* Task instructions *
Work out how many lines in the data include the string "class"; reply with that number alone.

* The data *

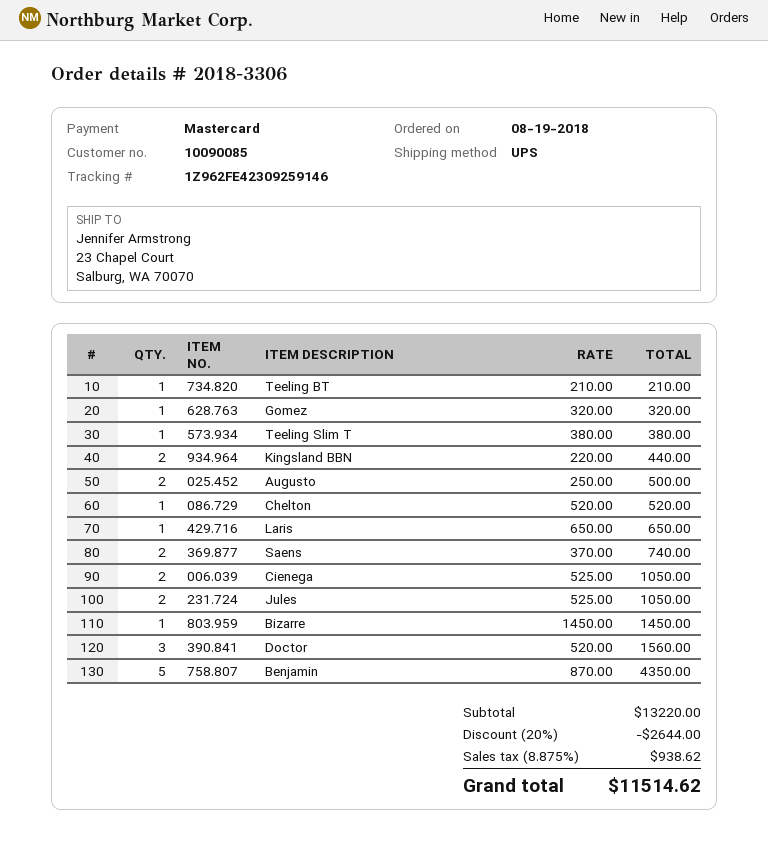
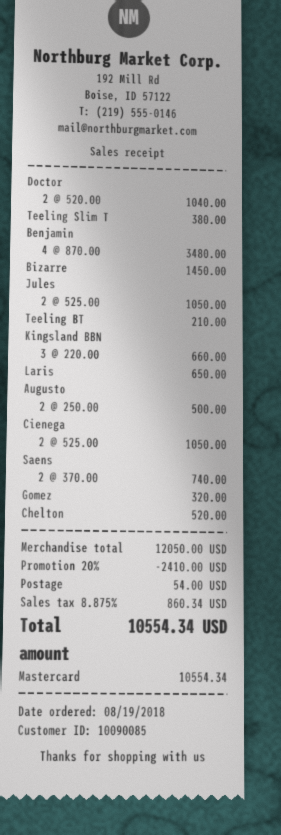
Kingsland BBN: 2 x 220.00 = 440.00 -> 3 x 220.00 = 660.00
Doctor: 3 x 520.00 = 1560.00 -> 2 x 520.00 = 1040.00
Benjamin: 5 x 870.00 = 4350.00 -> 4 x 870.00 = 3480.00
subtotal: 13220.00 -> 12050.00
discount: 20% = 2644.00 -> 20% = 2410.00
shipping: none -> 54.00
tax: 8.875% = 938.62 -> 8.875% = 860.34
total: 11514.62 -> 10554.34

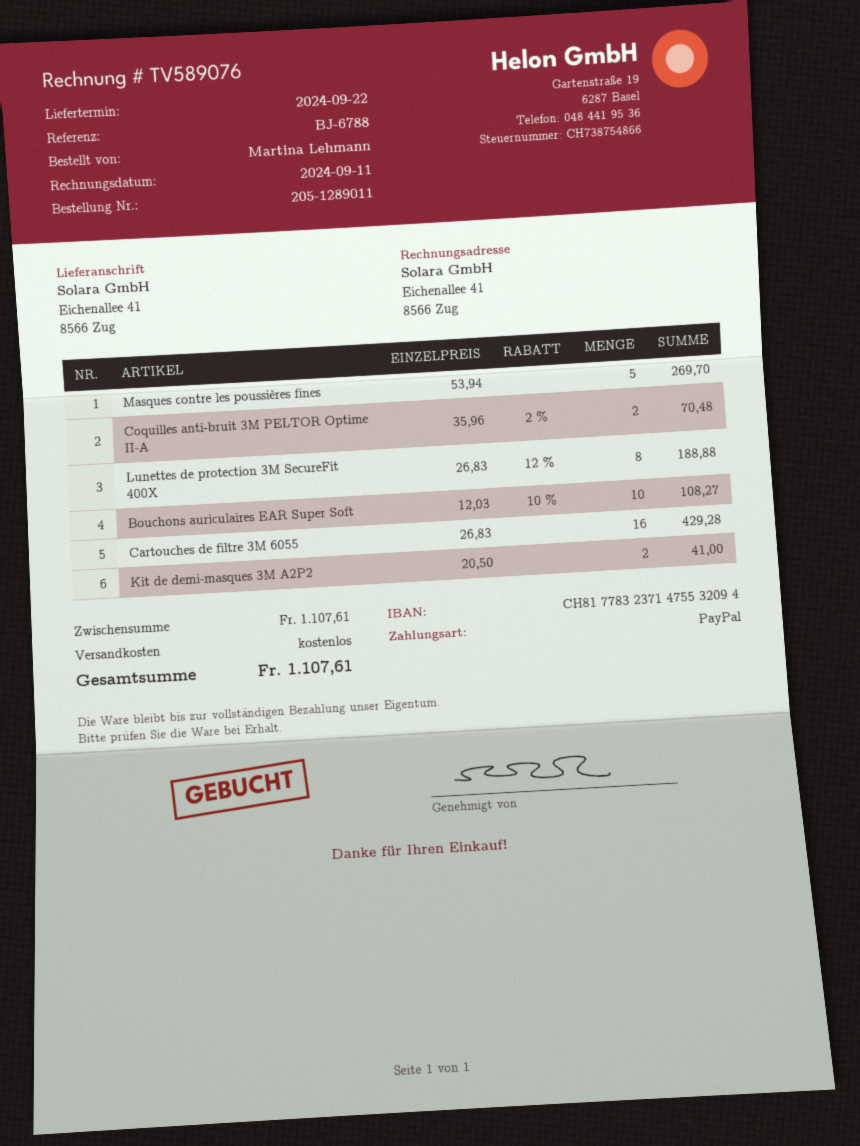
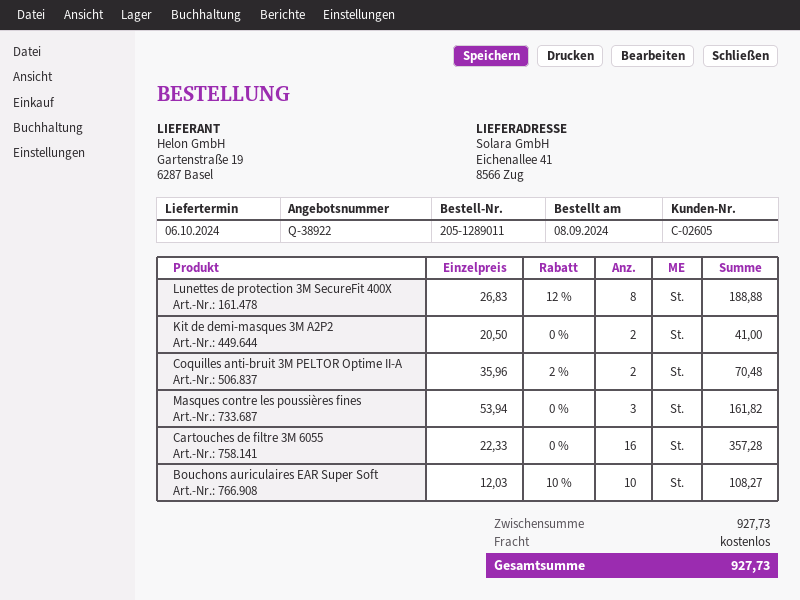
delivery date: 2024-09-22 -> 2024-10-06
Masques contre les poussières fines: 5 x 53.94 = 269.70 -> 3 x 53.94 = 161.82
Cartouches de filtre 3M 6055: 16 x 26.83 = 429.28 -> 16 x 22.33 = 357.28
subtotal: 1107.61 -> 927.73
total: 1107.61 -> 927.73

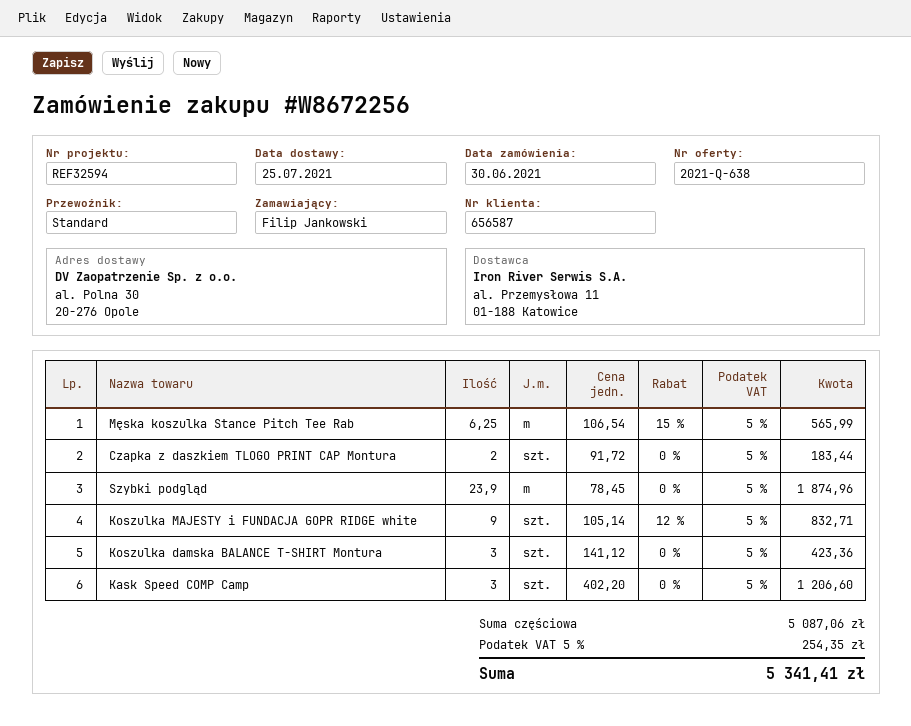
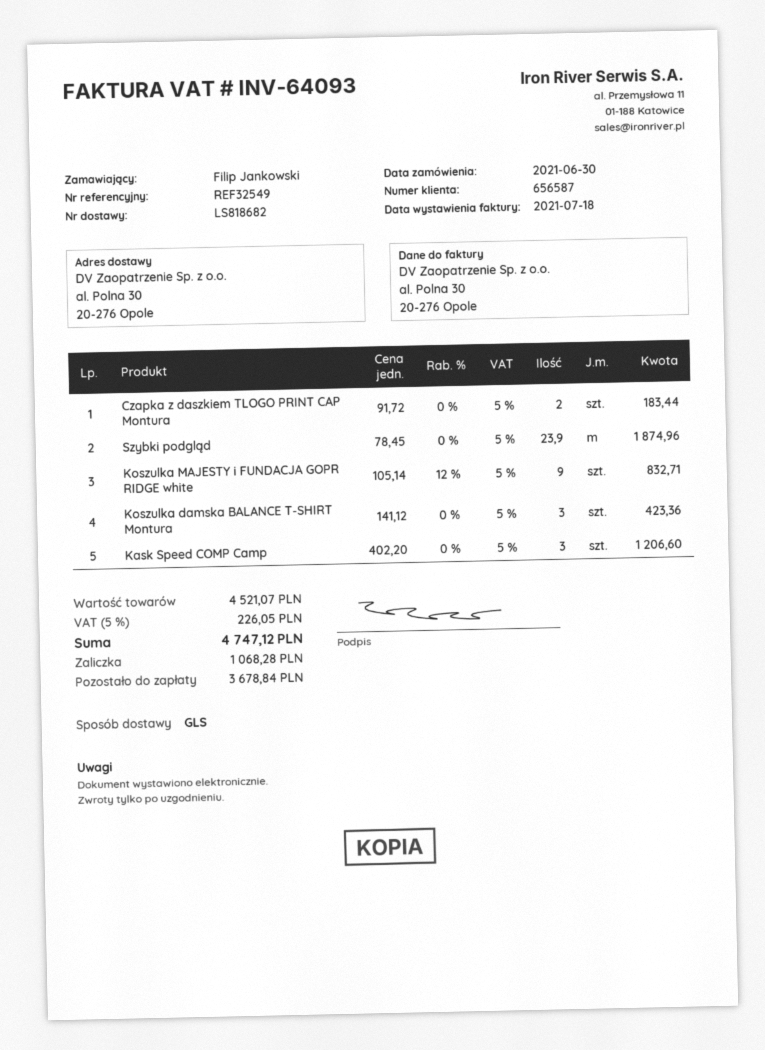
reference: REF32594 -> REF32549
shipping method: standard -> GLS
Męska koszulka Stance Pitch Tee Rab: 6.25 x 106.54 - 15% = 565.99 -> none
subtotal: 5087.06 -> 4521.07
tax: 5% = 254.35 -> 5% = 226.05
total: 5341.41 -> 4747.12

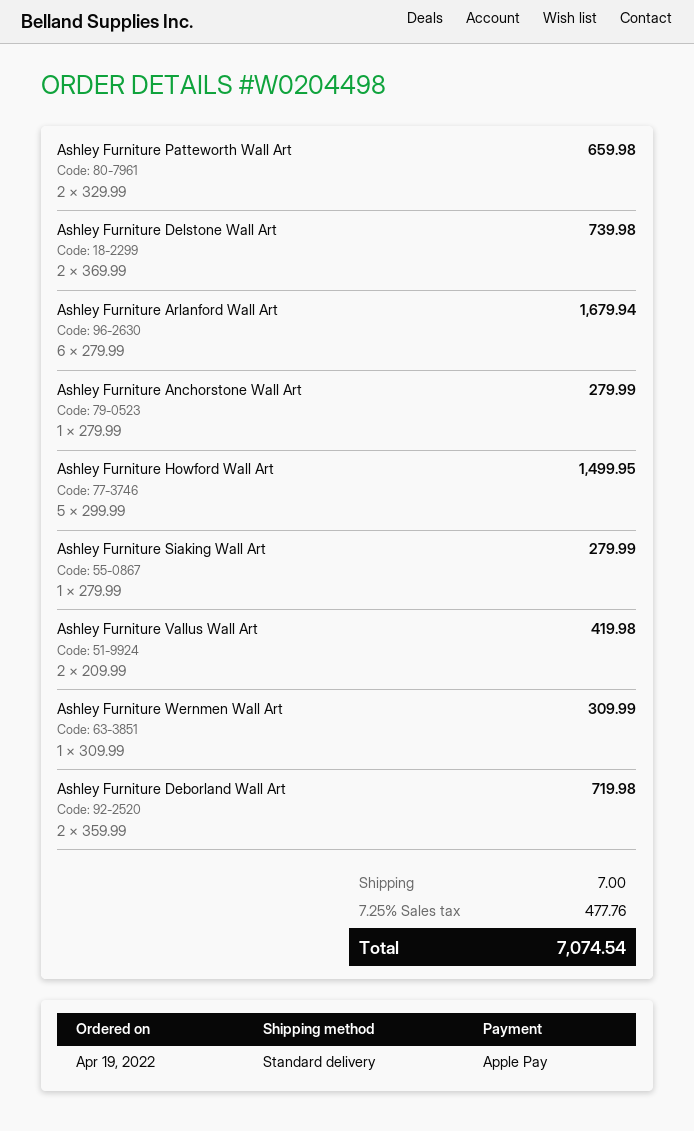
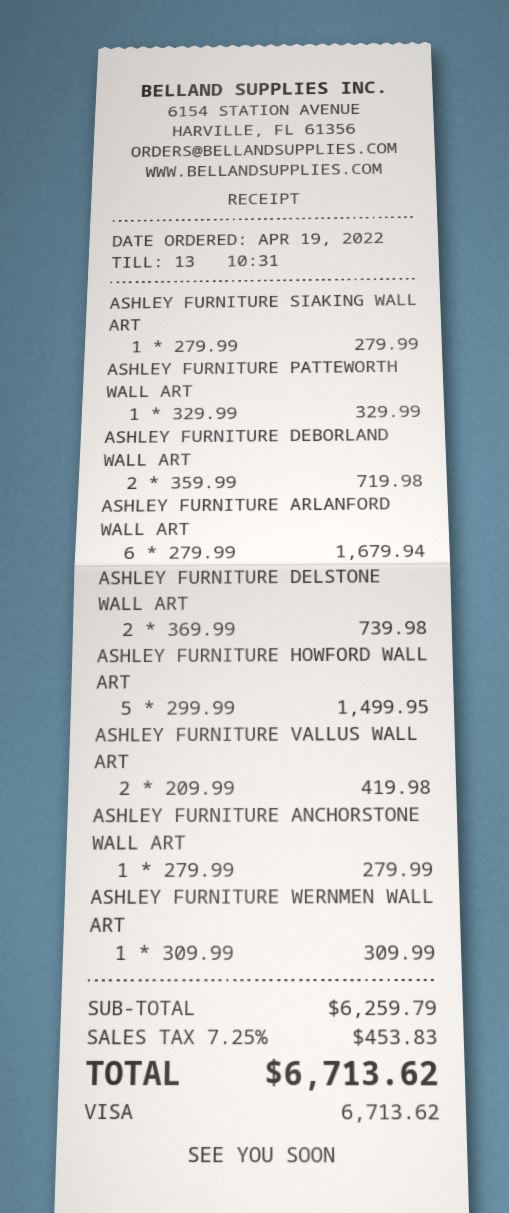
payment method: Apple Pay -> Visa
Ashley Furniture Patteworth Wall Art: 2 x 329.99 = 659.98 -> 1 x 329.99 = 329.99
shipping: 7.00 -> none
tax: 7.25% = 477.76 -> 7.25% = 453.83
total: 7074.54 -> 6713.62

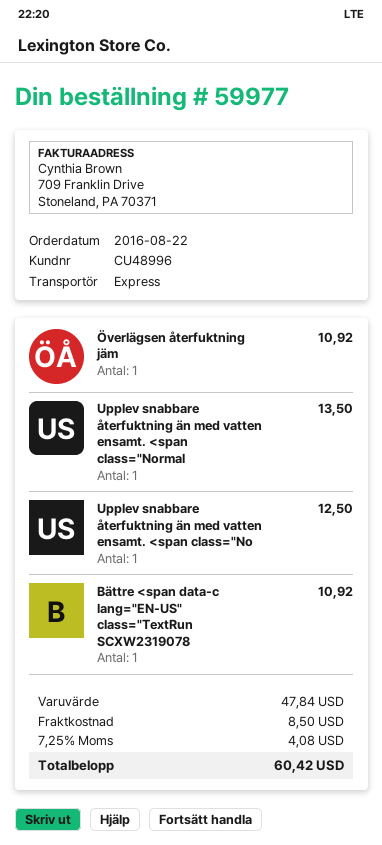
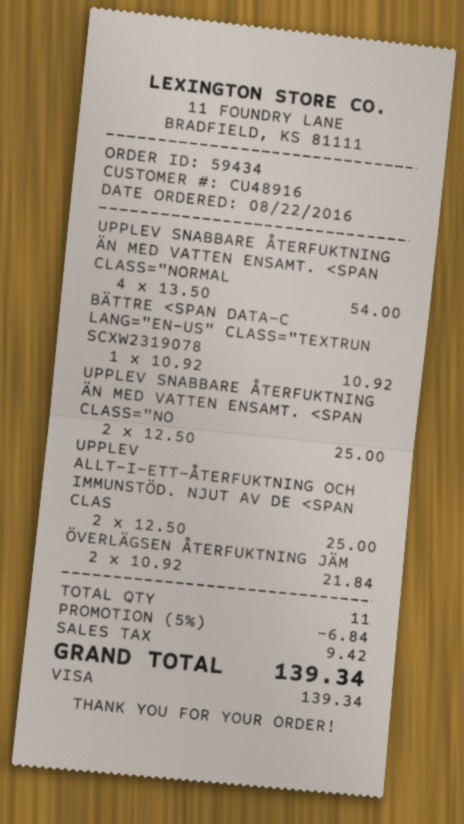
order number: 59977 -> 59434
customer number: CU48996 -> CU48916
Överlägsen återfuktning jäm: 1 for 10.92 -> 2 for 21.84
Upplev snabbare återfuktning än med vatten ensamt. <span class="Normal: 1 for 13.50 -> 4 for 54.00
Upplev snabbare återfuktning än med vatten ensamt. <span class="No: 1 for 12.50 -> 2 for 25.00
UPPLEV ALLT-I-ETT-ÅTERFUKTNING OCH IMMUNSTÖD. NJUT AV DE <SPAN CLAS: none -> 2 for 25.00
discount: none -> 5% = 6.84
shipping: 8.50 -> none
tax: 4.08 -> 9.42
total: 60.42 -> 139.34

* Final answer *
2